BEGIN Data to use

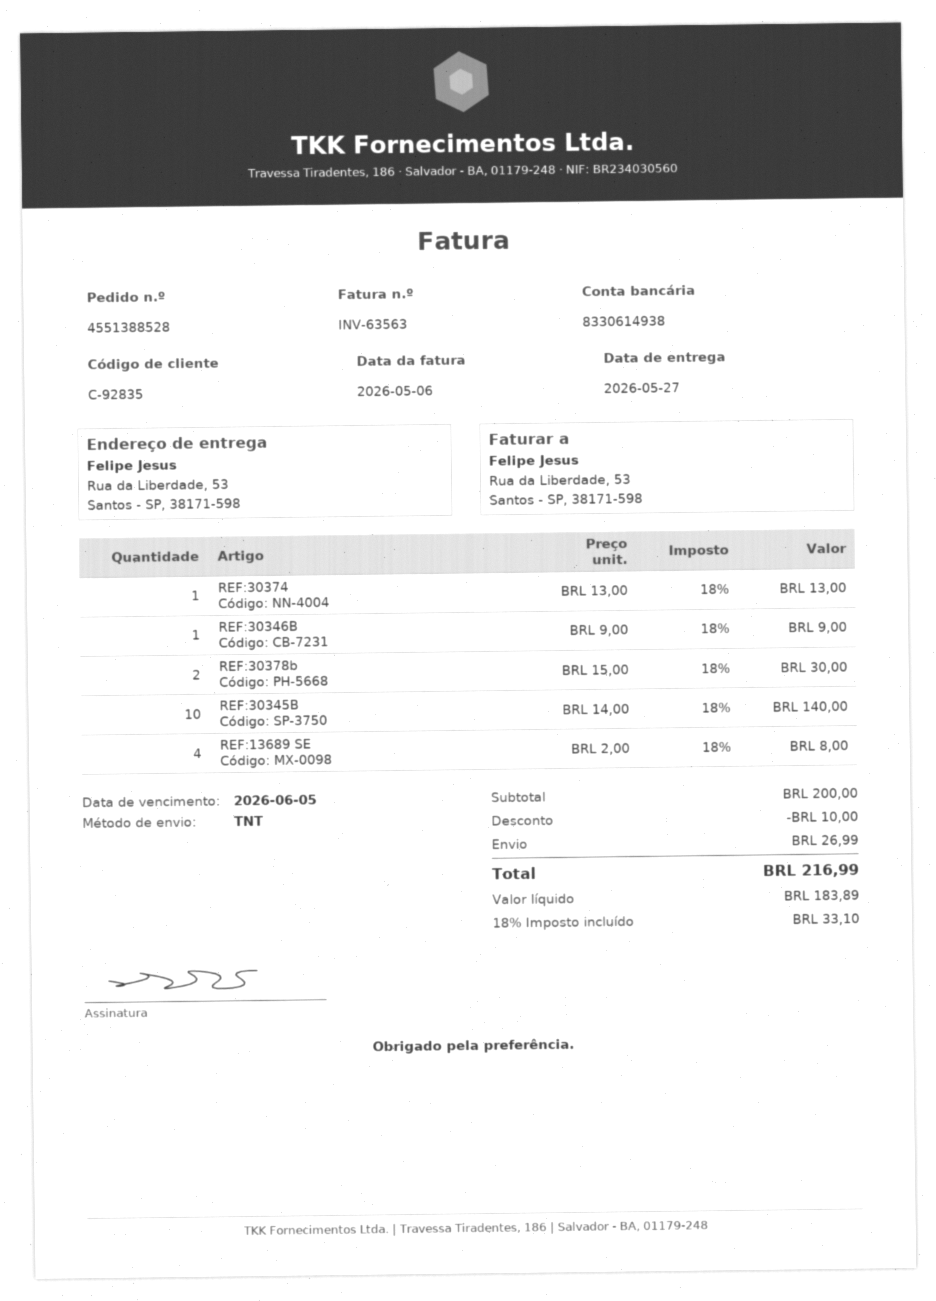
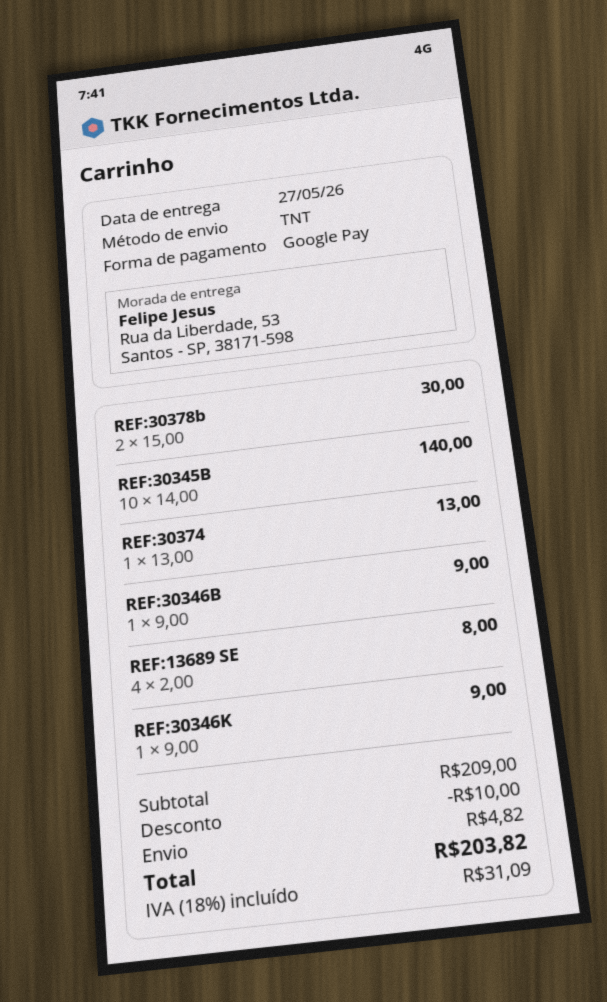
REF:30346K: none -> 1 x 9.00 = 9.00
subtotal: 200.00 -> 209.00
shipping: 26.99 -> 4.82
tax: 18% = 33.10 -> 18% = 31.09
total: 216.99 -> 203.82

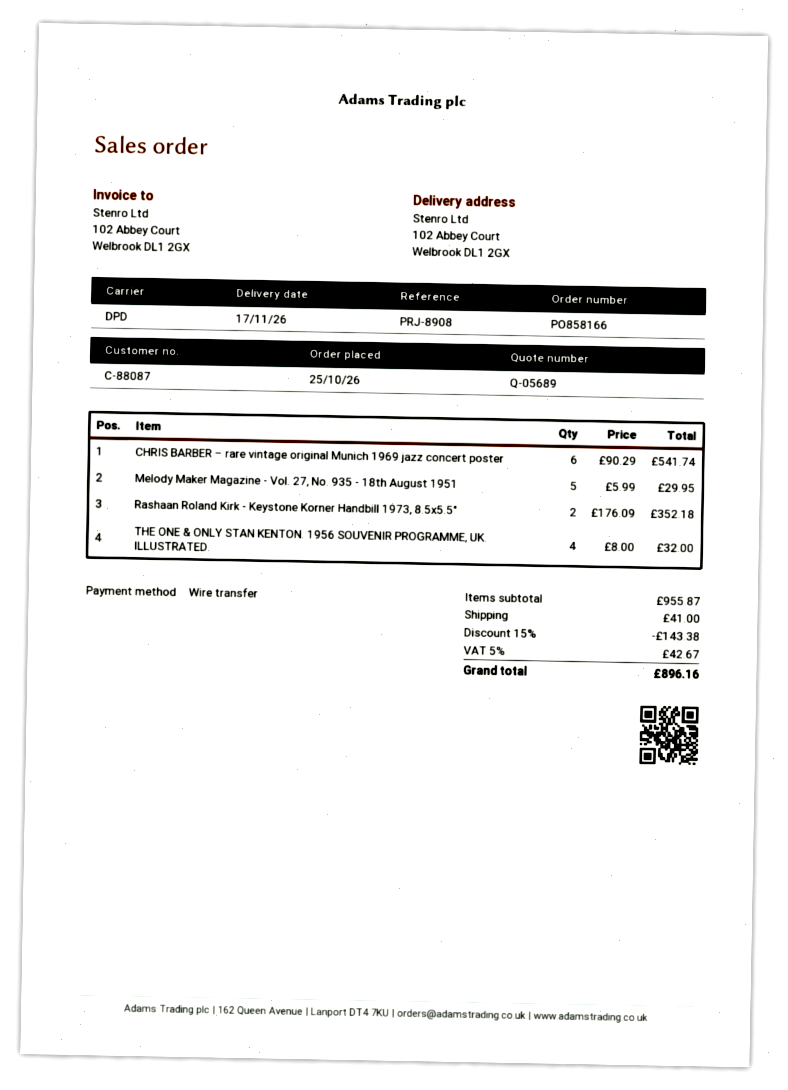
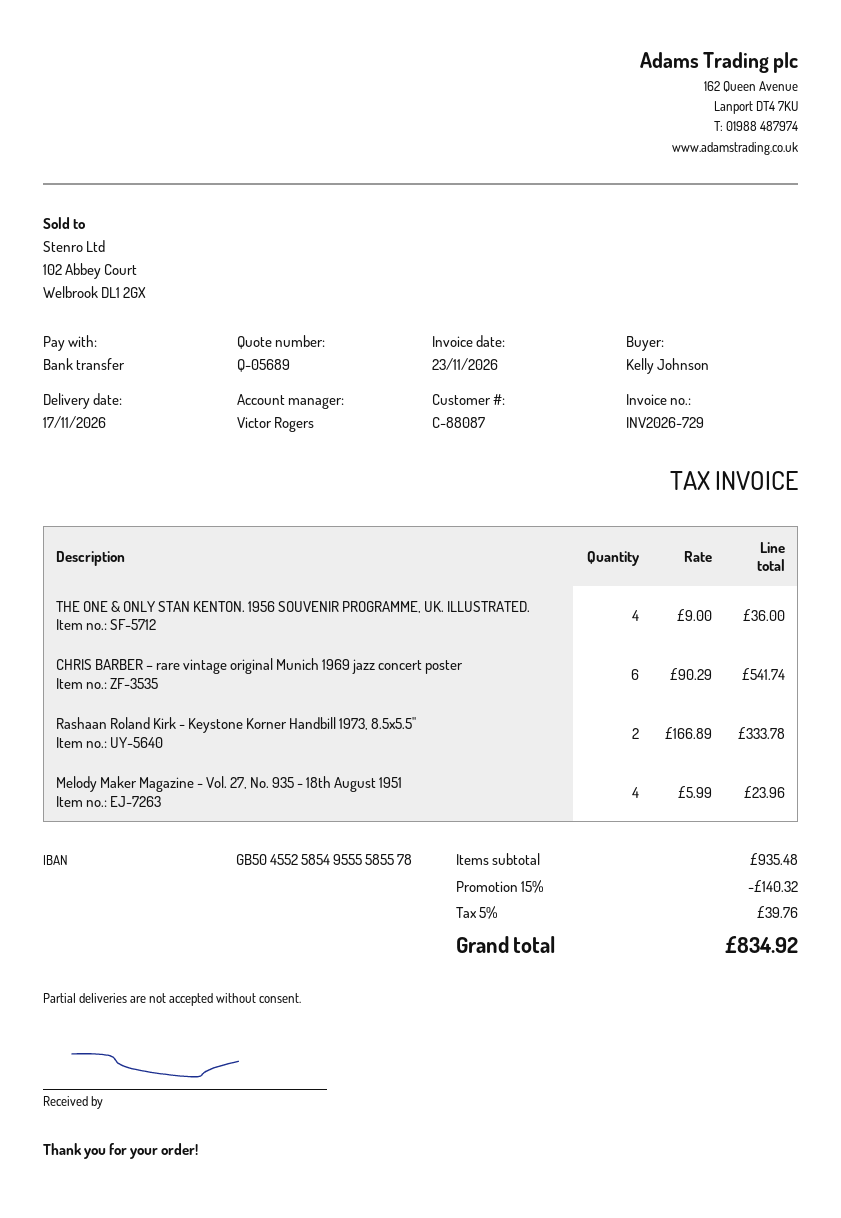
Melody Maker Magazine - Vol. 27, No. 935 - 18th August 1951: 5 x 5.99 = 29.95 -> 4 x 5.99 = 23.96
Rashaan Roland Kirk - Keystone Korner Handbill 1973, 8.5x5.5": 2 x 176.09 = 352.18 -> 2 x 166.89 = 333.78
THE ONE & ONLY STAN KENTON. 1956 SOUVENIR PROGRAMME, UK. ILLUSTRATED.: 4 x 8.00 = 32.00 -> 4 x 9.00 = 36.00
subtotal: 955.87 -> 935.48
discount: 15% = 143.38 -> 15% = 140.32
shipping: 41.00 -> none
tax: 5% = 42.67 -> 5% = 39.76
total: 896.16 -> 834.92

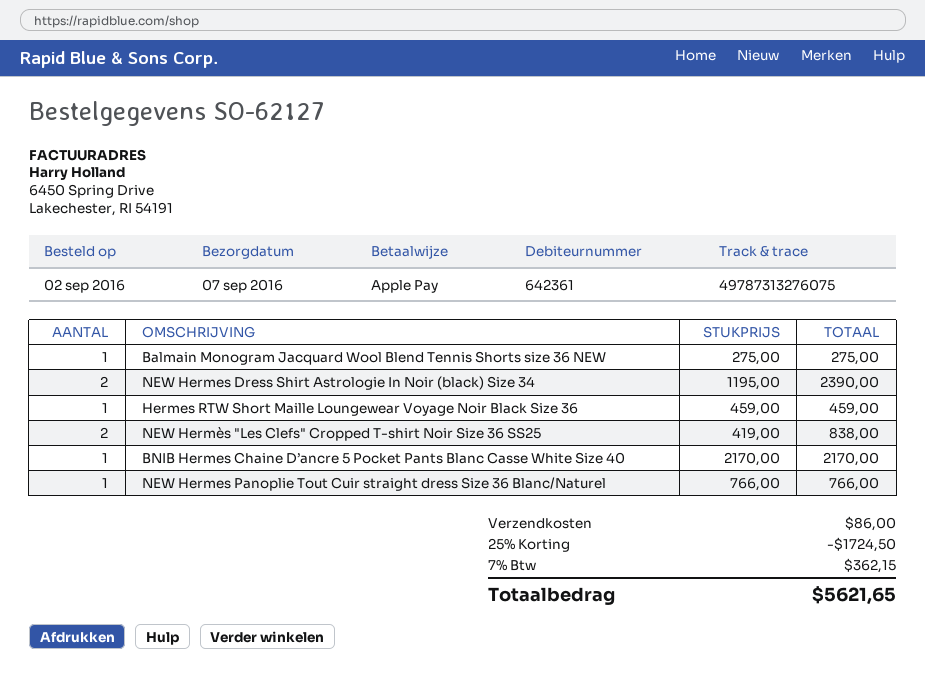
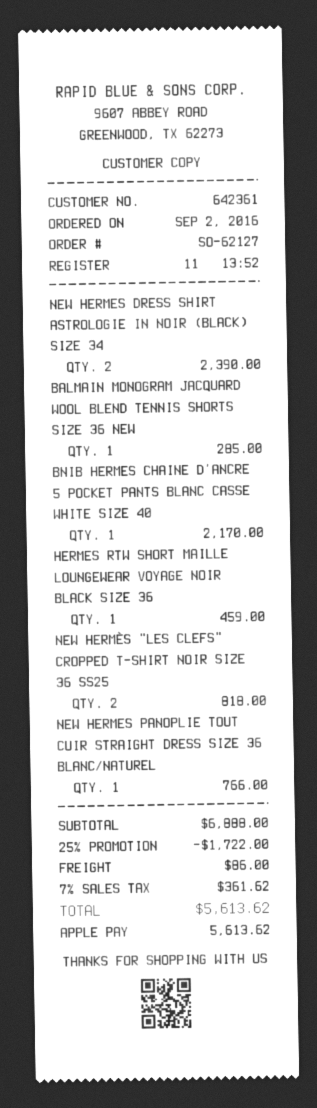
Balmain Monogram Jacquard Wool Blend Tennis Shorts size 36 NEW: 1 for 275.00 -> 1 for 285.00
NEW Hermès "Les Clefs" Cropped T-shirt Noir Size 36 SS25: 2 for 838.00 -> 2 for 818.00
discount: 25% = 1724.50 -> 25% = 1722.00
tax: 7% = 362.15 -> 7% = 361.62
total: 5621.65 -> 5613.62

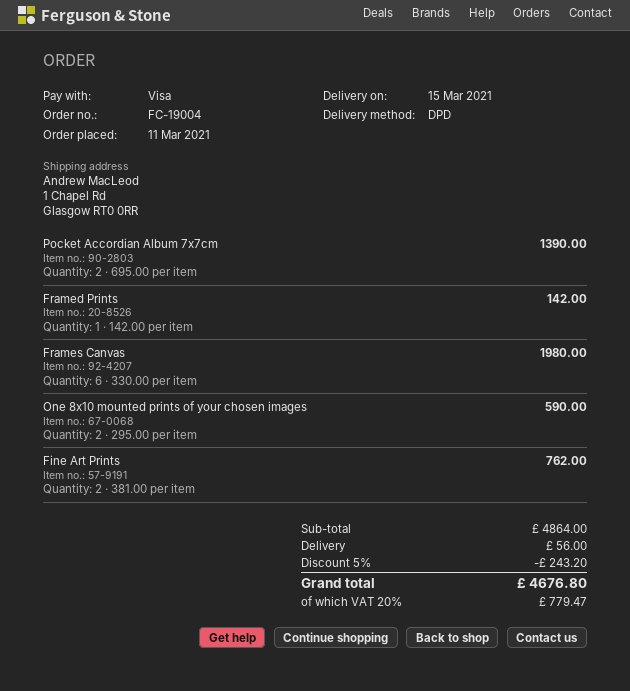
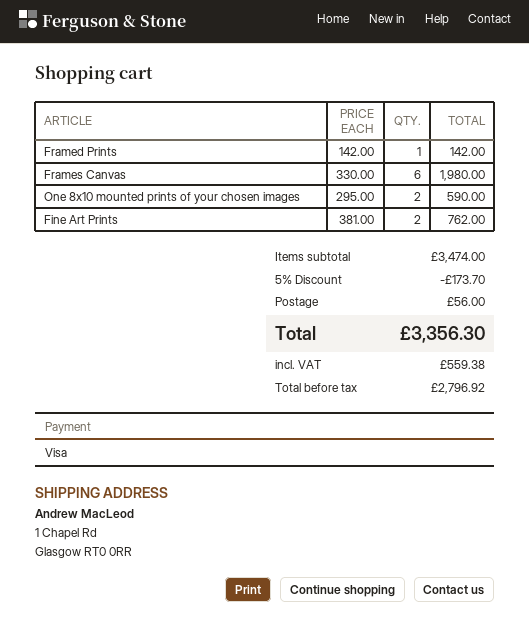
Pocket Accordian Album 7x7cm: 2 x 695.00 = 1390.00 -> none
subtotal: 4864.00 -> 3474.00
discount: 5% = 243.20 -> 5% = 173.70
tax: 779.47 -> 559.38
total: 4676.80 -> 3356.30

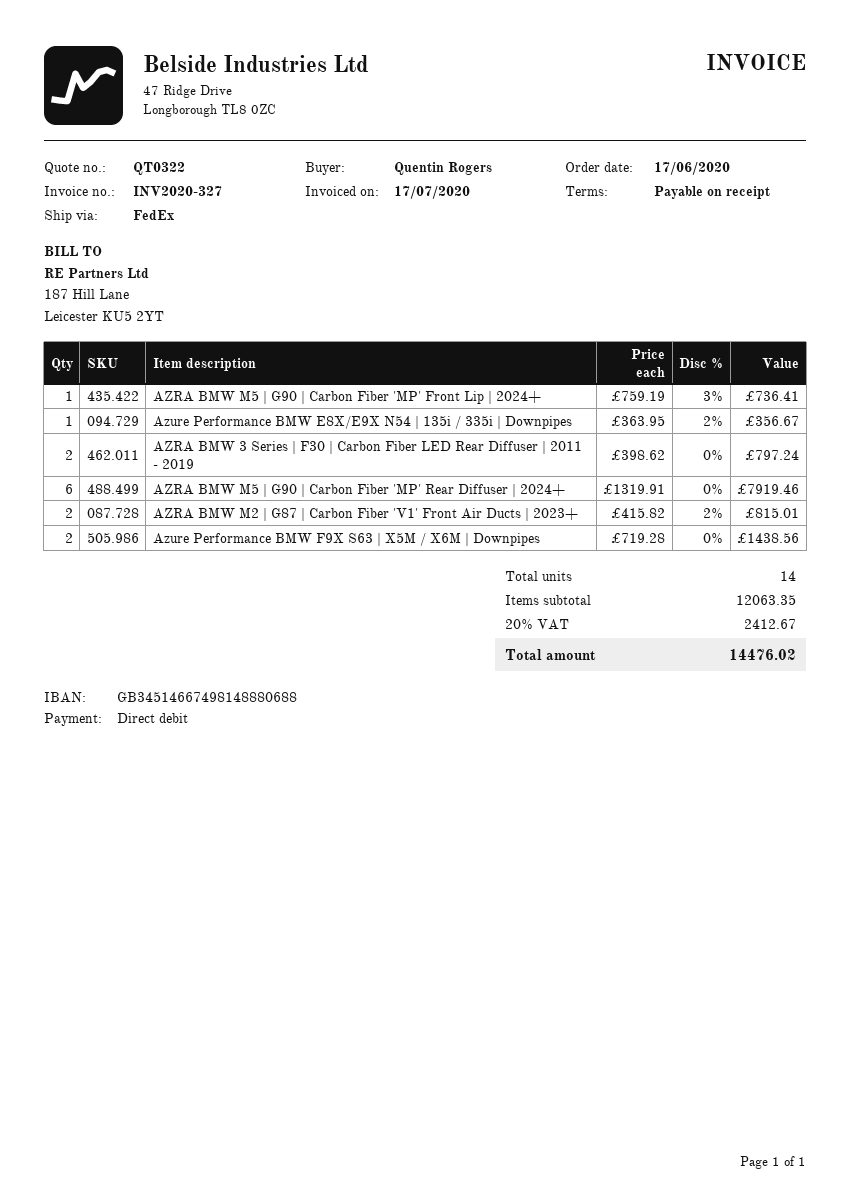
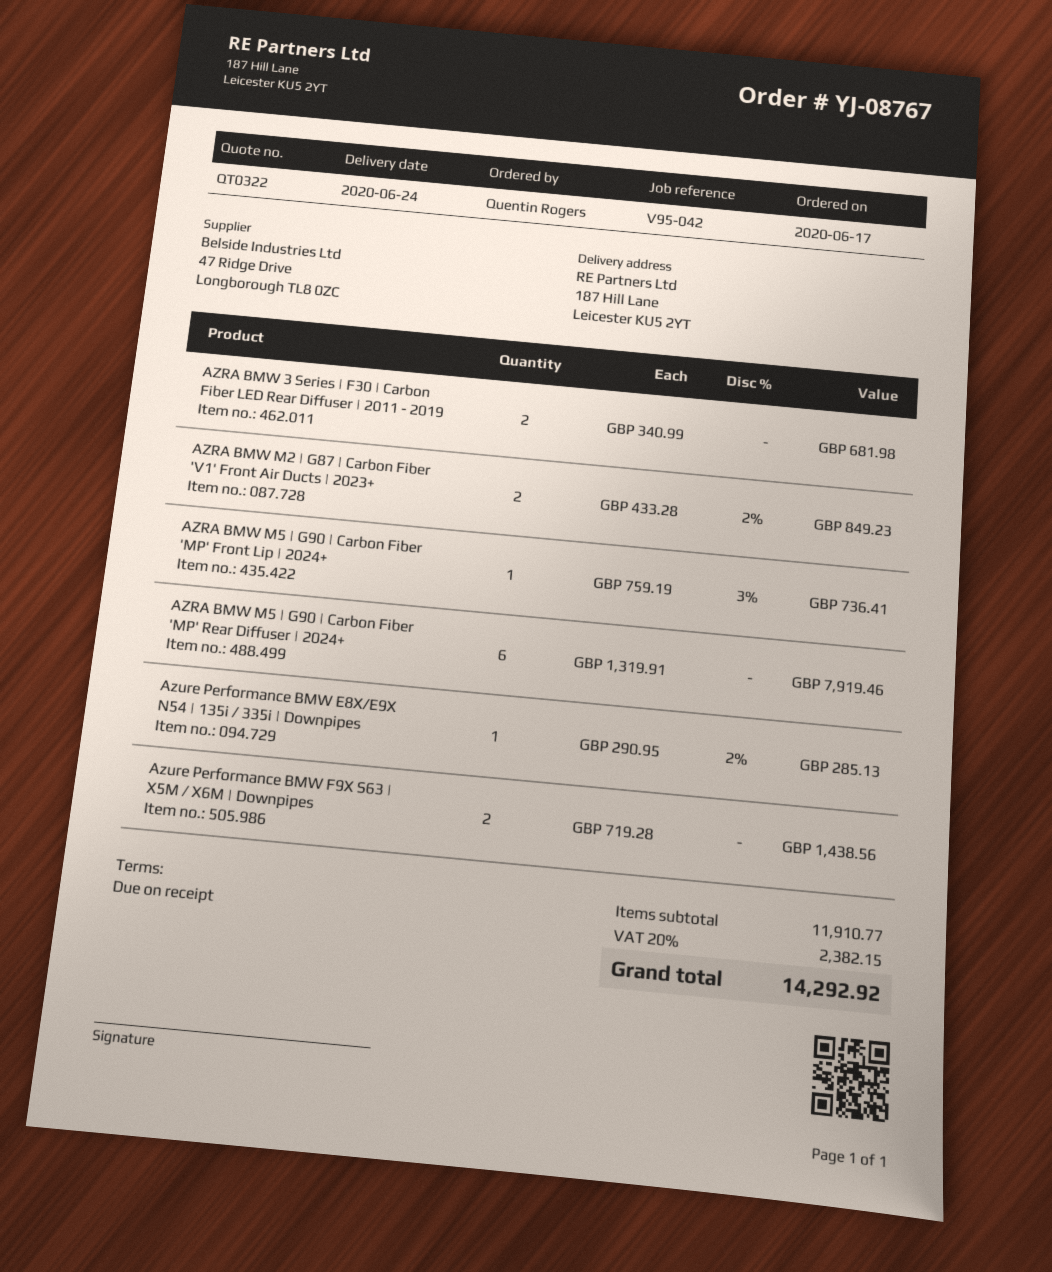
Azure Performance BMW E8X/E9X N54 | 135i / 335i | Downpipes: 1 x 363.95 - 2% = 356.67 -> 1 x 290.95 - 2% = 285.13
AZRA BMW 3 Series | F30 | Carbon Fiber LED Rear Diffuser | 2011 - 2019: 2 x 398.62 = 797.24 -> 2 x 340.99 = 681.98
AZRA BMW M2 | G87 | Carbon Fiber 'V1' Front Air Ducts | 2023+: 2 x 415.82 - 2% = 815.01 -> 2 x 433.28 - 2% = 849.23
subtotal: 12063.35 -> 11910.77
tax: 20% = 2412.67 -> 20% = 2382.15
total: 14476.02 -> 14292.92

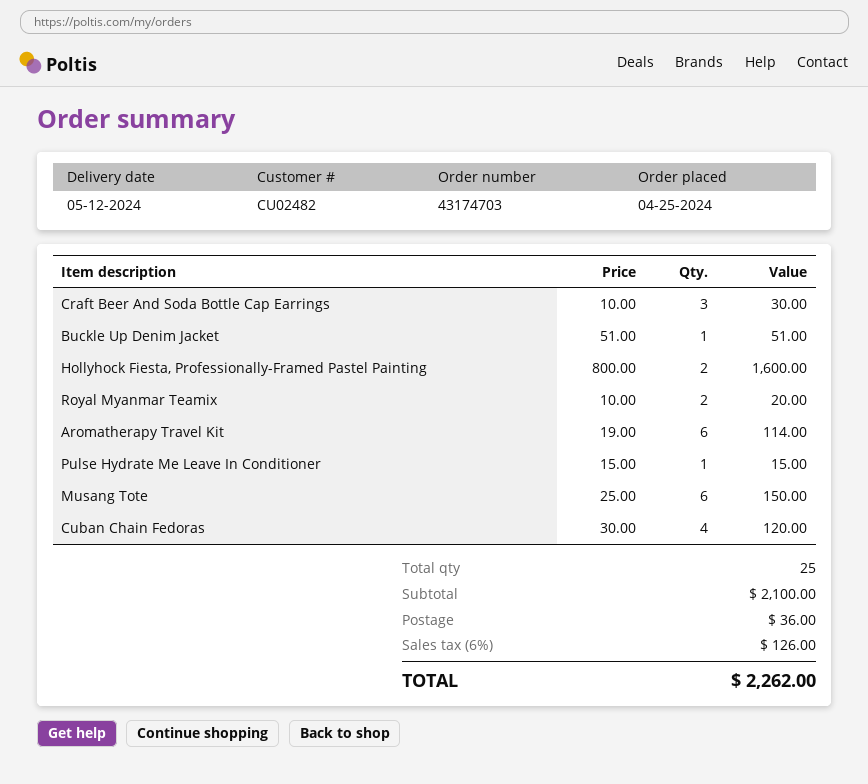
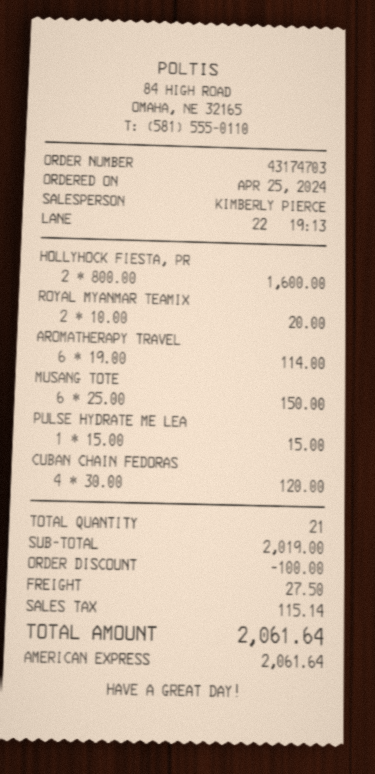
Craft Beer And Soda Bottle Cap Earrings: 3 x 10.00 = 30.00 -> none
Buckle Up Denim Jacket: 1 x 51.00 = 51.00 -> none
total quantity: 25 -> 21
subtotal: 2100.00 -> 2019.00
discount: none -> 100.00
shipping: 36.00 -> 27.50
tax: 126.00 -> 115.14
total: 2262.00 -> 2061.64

END Data to use

* What you have to do:
Retype the listing above exactly, please. Pictures do not belong in the copy.

* Exercise solution:
REF:30346K: none -> 1 x 9.00 = 9.00
subtotal: 200.00 -> 209.00
shipping: 26.99 -> 4.82
tax: 18% = 33.10 -> 18% = 31.09
total: 216.99 -> 203.82

Melody Maker Magazine - Vol. 27, No. 935 - 18th August 1951: 5 x 5.99 = 29.95 -> 4 x 5.99 = 23.96
Rashaan Roland Kirk - Keystone Korner Handbill 1973, 8.5x5.5": 2 x 176.09 = 352.18 -> 2 x 166.89 = 333.78
THE ONE & ONLY STAN KENTON. 1956 SOUVENIR PROGRAMME, UK. ILLUSTRATED.: 4 x 8.00 = 32.00 -> 4 x 9.00 = 36.00
subtotal: 955.87 -> 935.48
discount: 15% = 143.38 -> 15% = 140.32
shipping: 41.00 -> none
tax: 5% = 42.67 -> 5% = 39.76
total: 896.16 -> 834.92

Balmain Monogram Jacquard Wool Blend Tennis Shorts size 36 NEW: 1 for 275.00 -> 1 for 285.00
NEW Hermès "Les Clefs" Cropped T-shirt Noir Size 36 SS25: 2 for 838.00 -> 2 for 818.00
discount: 25% = 1724.50 -> 25% = 1722.00
tax: 7% = 362.15 -> 7% = 361.62
total: 5621.65 -> 5613.62

Pocket Accordian Album 7x7cm: 2 x 695.00 = 1390.00 -> none
subtotal: 4864.00 -> 3474.00
discount: 5% = 243.20 -> 5% = 173.70
tax: 779.47 -> 559.38
total: 4676.80 -> 3356.30

Azure Performance BMW E8X/E9X N54 | 135i / 335i | Downpipes: 1 x 363.95 - 2% = 356.67 -> 1 x 290.95 - 2% = 285.13
AZRA BMW 3 Series | F30 | Carbon Fiber LED Rear Diffuser | 2011 - 2019: 2 x 398.62 = 797.24 -> 2 x 340.99 = 681.98
AZRA BMW M2 | G87 | Carbon Fiber 'V1' Front Air Ducts | 2023+: 2 x 415.82 - 2% = 815.01 -> 2 x 433.28 - 2% = 849.23
subtotal: 12063.35 -> 11910.77
tax: 20% = 2412.67 -> 20% = 2382.15
total: 14476.02 -> 14292.92

Craft Beer And Soda Bottle Cap Earrings: 3 x 10.00 = 30.00 -> none
Buckle Up Denim Jacket: 1 x 51.00 = 51.00 -> none
total quantity: 25 -> 21
subtotal: 2100.00 -> 2019.00
discount: none -> 100.00
shipping: 36.00 -> 27.50
tax: 126.00 -> 115.14
total: 2262.00 -> 2061.64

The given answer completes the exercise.